Code change snippets:
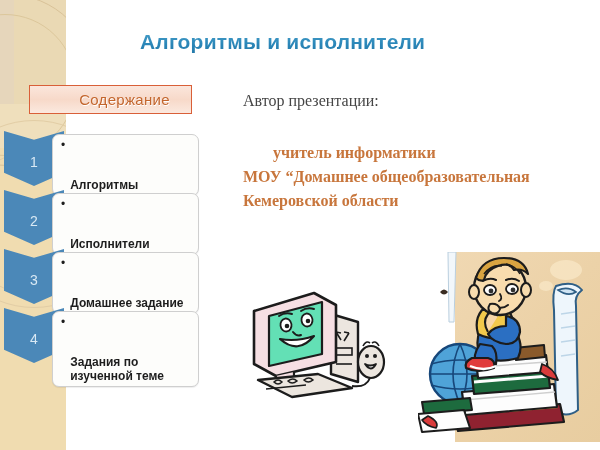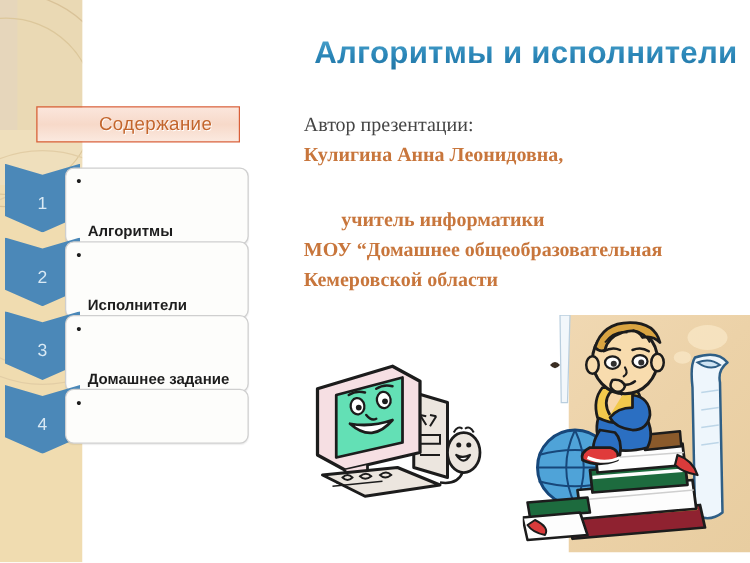--- a/index.html
+++ b/index.html
@@ -73,7 +73,7 @@
     left: 140px;
     top: 22px;
     width: 450px;
-    font-size: 25px;
+    font-size: 21px;
     font-weight: bold;
     line-height: 40px;
     color: #2e8cc0;
@@ -83,7 +83,6 @@
     -webkit-text-fill-color: transparent;
     letter-spacing: 0.2px;
     white-space: nowrap;
-    text-align: right;
   }
 
   

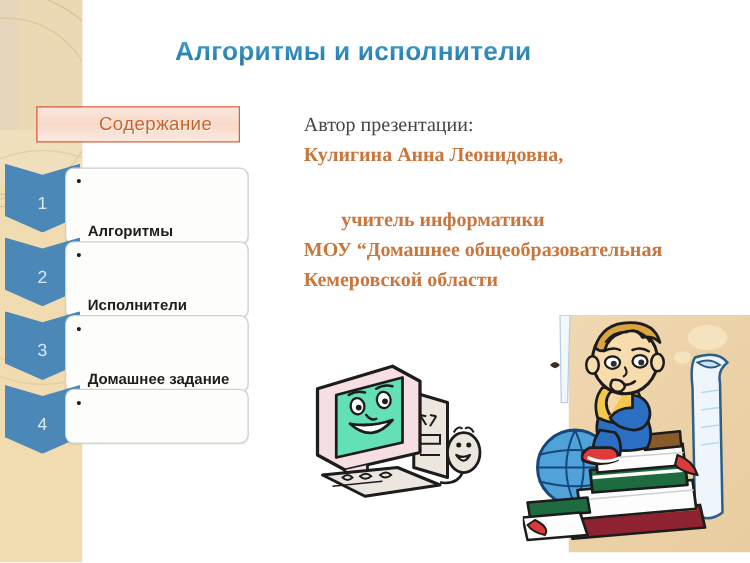--- a/index.html
+++ b/index.html
@@ -290,7 +290,6 @@
 
   <div class="author-block">
     <div class="author-line0">Автор презентации:</div>
-    <div class="author-line">Кулигина Анна Леонидовна,</div>
     <div class="author-line indent">учитель информатики</div>
     <div class="author-line">МОУ “Домашнее общеобразовательная</div>
     <div class="author-line">Кемеровской области</div>

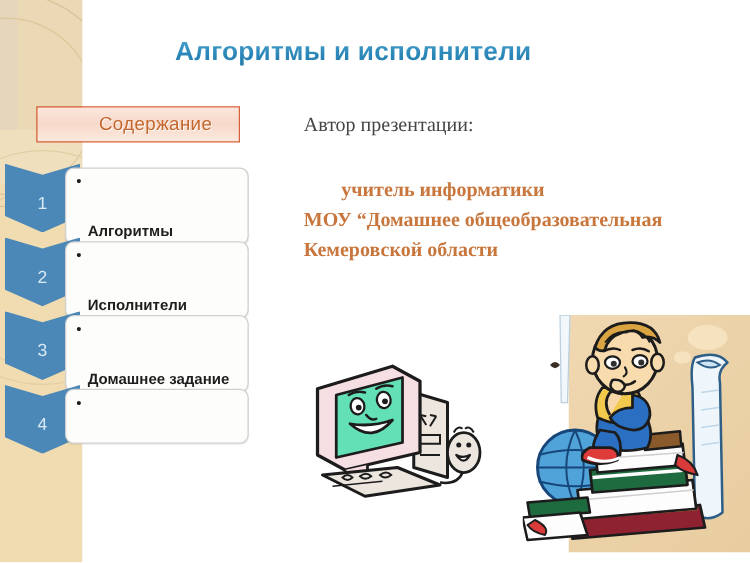--- a/index.html
+++ b/index.html
@@ -283,6 +283,7 @@
       </div>
       <div class="chev-box">
         <span class="chev-bullet">•</span>
+        <span class="chev-box-text">Задания по изученной теме</span>
       </div>
     </div>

YOUR ASSIGNMENT:
For every line above with the word "text" in it, make a copy.

ANSWER BOX:
     -webkit-text-fill-color: transparent;
-    text-align: right;
+        <span class="chev-box-text">Задания по изученной теме</span>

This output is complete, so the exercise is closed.